After years of complaints from players about commercial flights that involved middle seats, connections and delays, the league and its players’ union greatly expanded the use of charter flights as part of a five-year labor contract announced Thursday.

“Our primary reason for going for charters was to just improve the game, to be able to get players home at the end of a night after a game so that you don’t lose a day, you can have a recovery day,” Minnesota winger Ethan Finlay said.

The agreement includes a provision in which players will share in increased media revenue in 2023 and 2024, after the expiration of the eight-year contracts that average $75 million annually for U.S. English-language rights with ESPN and Fox and $15 million for U.S. Spanish-language rights with Univision. Player spending will go up by an amount equal to 25% above the 2022 broadcast rights figure plus $100 million.

“It was a big change from the previous agreements that we’ve had with our unions,” deputy commissioner Mark Abbott said, “but we recognized that it was a good way for us to align the players’ interests with the interests of the league in working together to grow the popularity of the league in the value of our media rights.”

MLS reached its first labor contract ahead of the 2005 season, following a failed antitrust suit by players. Deals were reached as the season was about to start in 2010 and 2015, both with the the help of the Federal Mediation and Conciliation Service, but this agreement was struck well ahead of the Feb. 29 openers and without a mediator.

Spending power per team will go up from $8.49 million last year to $11,643,000 in the final season and free agent eligibility will increase under the agreement, which is subject to ratification by both sides.

The minimum salary for senior players will rise from $70,250 last year to $109,200 in 2024 — nearly four times its $24,000 level in 2004.

Travel has long been a complaint.

Under the expired contract, each team had the right to use a charter flight on up to four legs per season. Under the new deal, teams must go by charter for eight legs this year, and the figure will expand to 16 by 2024. Teams also must use charters for all postseason games and all CONCACAF Champions League matches involving international flights.

“When you get on a plane and you take these long, long flights that you have, long travel days after a game, you’re not able to recover effectively and efficiently,” Finlay said. “And that results in muscle tissue injuries. It results in less opportunities for guys to get on the field, whether it be training or games.”

Preparing for its 25th season, MLS has flown commercial nearly all the time.

“We don’t think it is necessary or even helpful for all of the games, but for certain games it is,” Abbott said.

Each team has 18-20 players on its senior roster, and their minimum rises to $81,375 this year. Each team has up to eight players on its reserve roster, and their minimum goes up from $56,250 last year to $63,547 this season and $85,502 in 2024.

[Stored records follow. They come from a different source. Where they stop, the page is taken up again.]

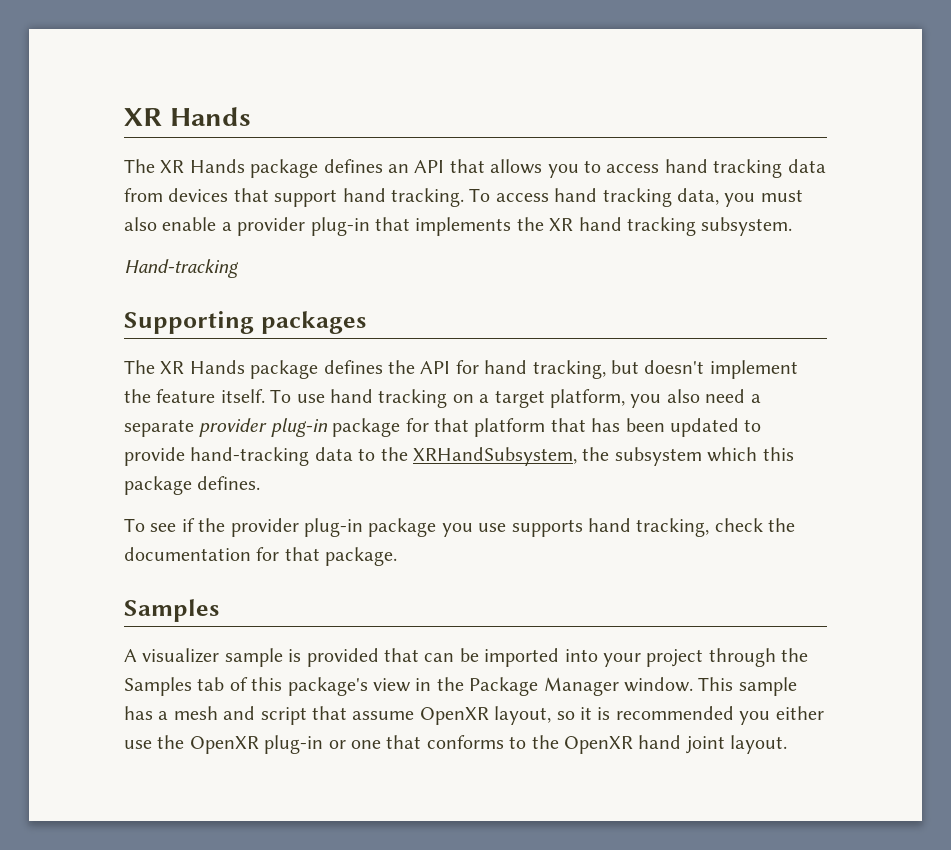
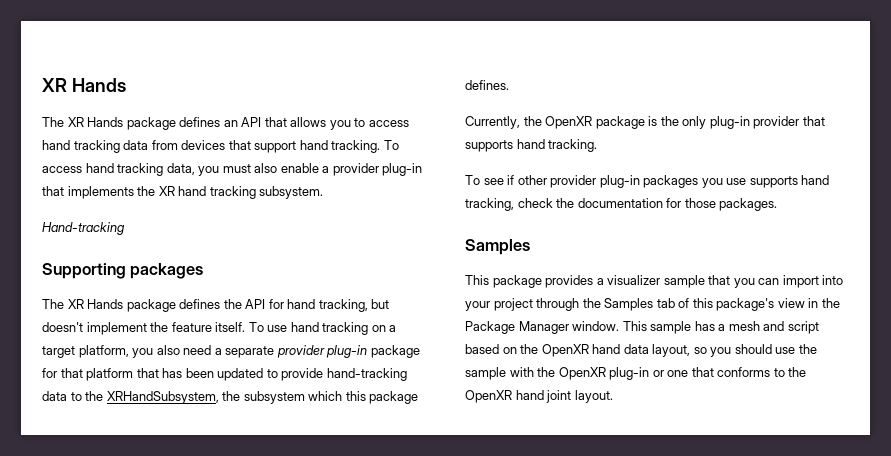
+ Currently, the OpenXR package is the only plug-in provider that supports hand tracking.
- To see if the provider plug-in package you use supports hand tracking, check the documentation for that package.
+ To see if other provider plug-in packages you use supports hand tracking, check the documentation for those packages.
- A visualizer sample is provided that can be imported into your project through the Samples tab of this package's view in the Package Manager window.
+ This package provides a visualizer sample that you can import into your project through the Samples tab of this package's view in the Package Manager window.
- This sample has a mesh and script that assume OpenXR layout, so it is recommended you either use the OpenXR plug-in or one that conforms to the OpenXR hand joint layout.
+ This sample has a mesh and script based on the OpenXR hand data layout, so you should use the sample with the OpenXR plug-in or one that conforms to the OpenXR hand joint layout.

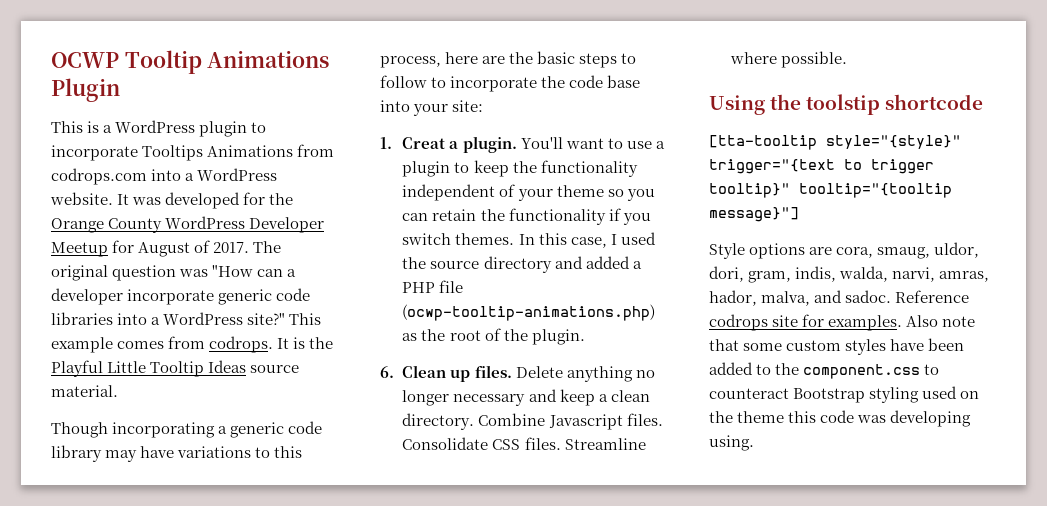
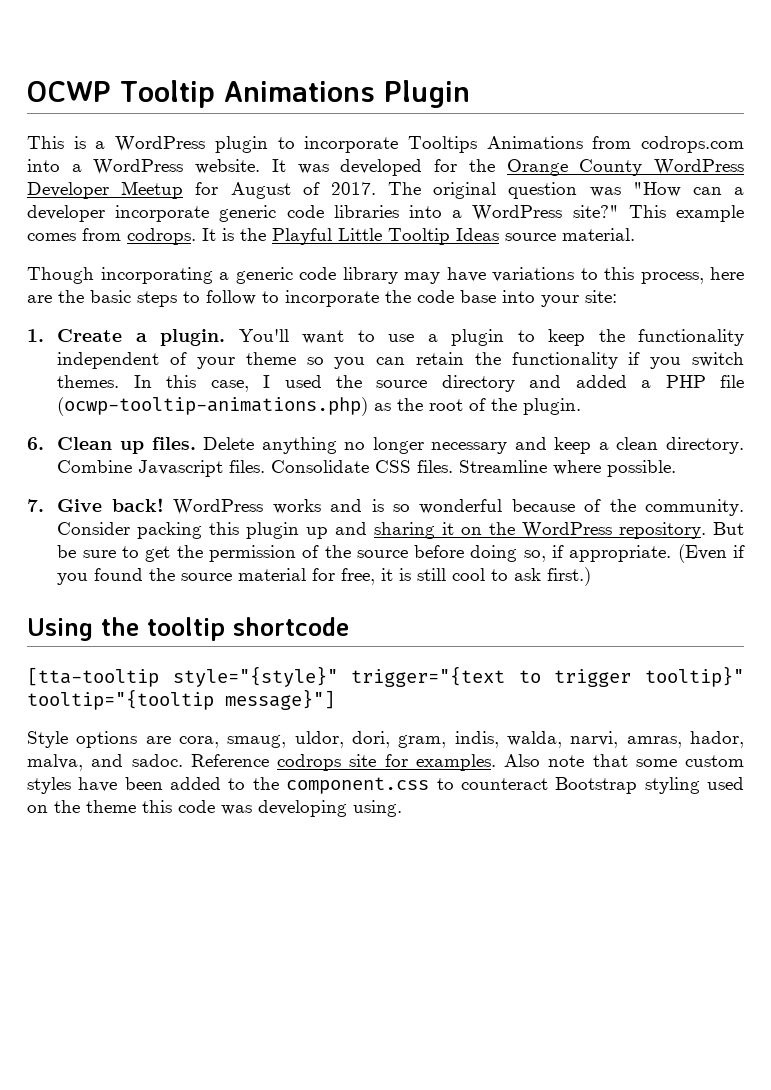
- 1. Creat a plugin.
+ 1. Create a plugin.
+ 7. Give back! WordPress works and is so wonderful because of the community. Consider packing this plugin up and sharing it on the WordPress repository. But be sure to get the permission of the source before doing so, if appropriate. (Even if you found the source material for free, it is still cool to ask first.)
- Using the toolstip shortcode
+ Using the tooltip shortcode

Union head Bob Foose said the deal will put MLS among the top 10 leagues in the world by average salary.

“Our goal is to be in the top five,” he said. “We’ve got a ways to go to get there.”

Players who are at least 24 and have five years of MLS service will be eligible for free agency, down from 28 and eight years of service. The deal caps the increases in contracts for free agents.

Designated players also will have some free-agent rights.

Starting next year, MLS has the right to allow each club to sign as many as three players 22 or younger with a reduced budget charge.

Josef Martinez celebrates after scoring a goal in the second half of the MLS Cup Eastern Conference Semifinal match against the Philadelphia Union. (Photo by: Itoro N. Umontuen/The Atlanta Voice)
Josef Martinez celebrates after scoring a goal in the second half of the MLS Cup Eastern Conference Semifinal match against the Philadelphia Union. (Photo by: Itoro N. Umontuen/The Atlanta Voice)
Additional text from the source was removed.